Michelangelo di Lodovico Buonarroti Simoni

  • 25-10-2020
  • Written by admin

Michelangelo di Lodovico Buonarroti Simoni, or more widely known as Michelangelo (6 March 1475 – 18 February 1564), was an Italian artist, painter, designer and poet of the High Renaissance, raised in the Republic of Florence, who had an unprecedented impact on the growth of Western art. Perceived by some of the best living icons of his generation, he has since been regarded as one of the best painters of all time.  Despite having made few excursions beyond the arts, his creative adaptability was of such a high order that he was sometimes deemed a candidate for the title of archetypal Renaissance man, together with his competitor, his fellow Florentine and Medici customer, Leonardo da Vinci.

Michelangelo’s greatest-known work is certainly the fresco recognized as The Creation of Adam, portraying the story of the birth of humanity from the Genesis. Adam is depicted in a recumbent pose with the deity bending toward him, an classic art that appeals to viewers across the generations. Michelangelo is thought to have drawn influence from one of Ghiberti’s panels portraying Adam and Eve for this project.

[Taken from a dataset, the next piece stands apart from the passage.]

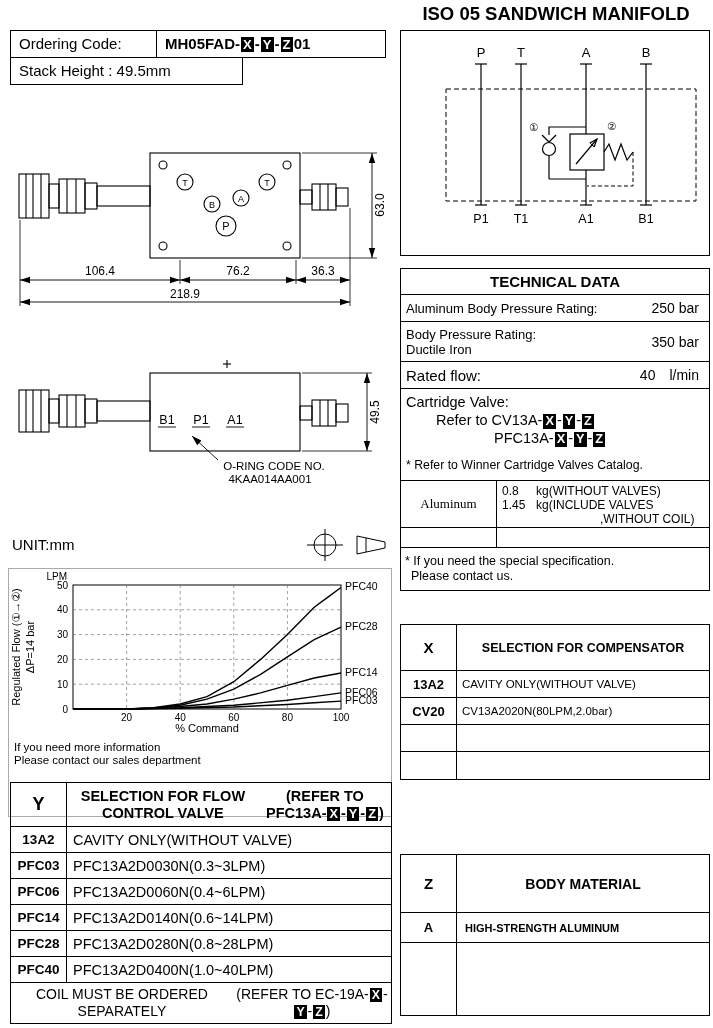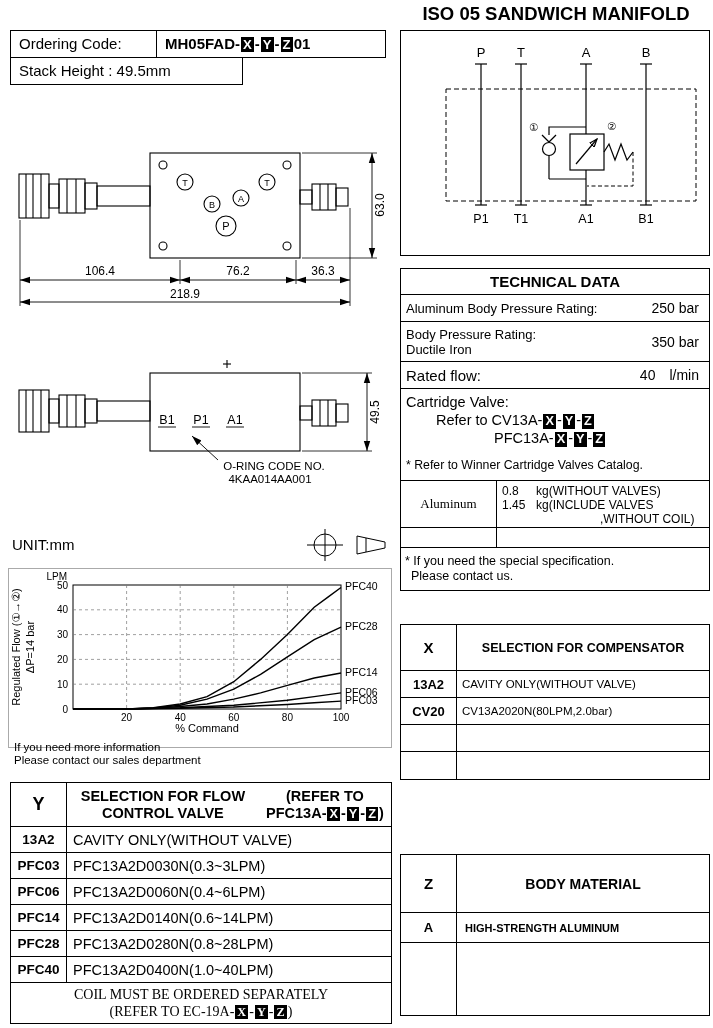"LPM" #chart-block { height: 180px -> 249px }
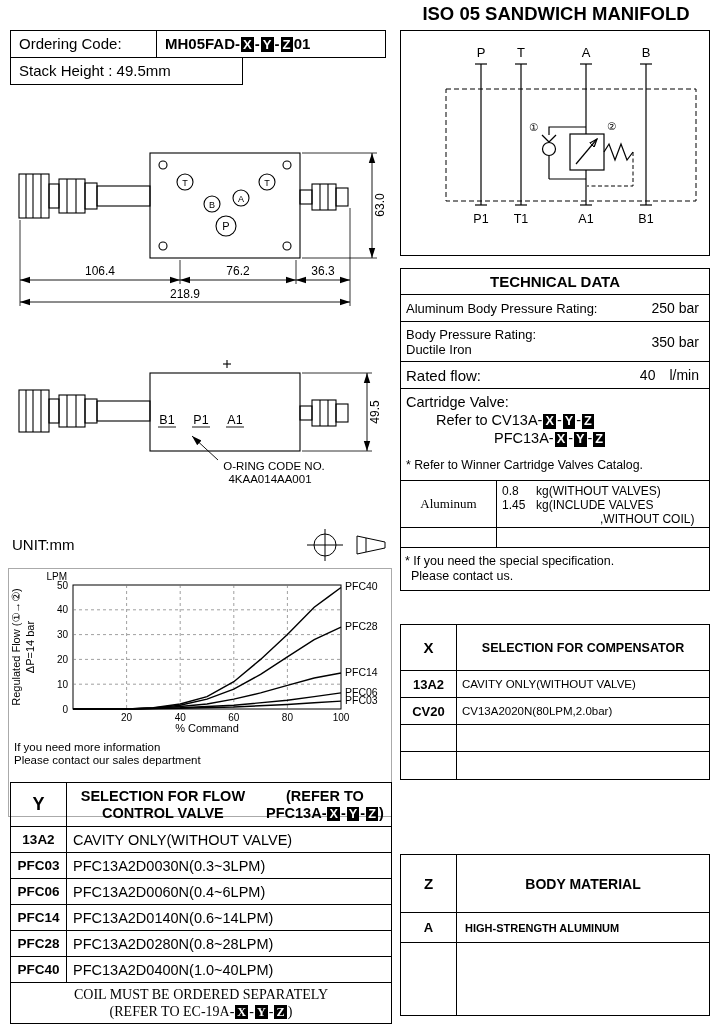"COIL MUST BE ORDERED SEPARATELY" #ytable .foot { flex-direction: column -> row; font-family: Liberation Serif, serif -> none }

Michelangelo was a practising catholic, but he was deeply inspired by the styles of ancient Greece and Roman, as well as evolutionary theory concepts in his works. For example, the design of the red cloak in Adam’s Creation resembles that of the human mind, indicating that Adam is filled with unique wisdom. Pope Julius II invited Michelangelo back to Rome in 1505 and wanted him to model the tomb of Julius himself. Due to the conflicts between Julius and Michelangelo, and so many other requirements of the artist’s period, the project had never been finished. However, Michelangelo had created a statue of Moses for the tomb.

The next significant project of Michelangelo was the dome of the Sistine Chapel in the Vatican (1508-1512). It was acknowledged at once as a magnificent piece of art, and from then on, Michelangelo was deemed Italy’s best living artist. The dynamic, swirling forms and vivid colours of this art, and the sculptures with their squirming shapes, played a significant role in the creation of the modern creative revolution. Mannerism, primarily originating from the art of Michelangelo, is a specifically stylized type of elegant art that idealizes the body. It can be described by always dynamic, and often unusual, composition and excessive usage of vivid colours.

Without Michelangelo, the creations of later Mannerist artists such as Pontormo and Bronzino may not have evolved. Raphael was deeply inspired by Michelangelo, as were afterwards ceiling artists in the Baroque time, and several others since. The impact on artwork over the last decades cannot be assessed. He is rightly regarded as a visionary and a quintessential man of the Reformation Michelangelo was an example of a modern Visionary who achieved success in a variety of fields of art and intellectual accomplishment and was deemed a legend by his colleagues. He was the first painter to be known in his era, and his impact on the growth of western art could not be overestimated.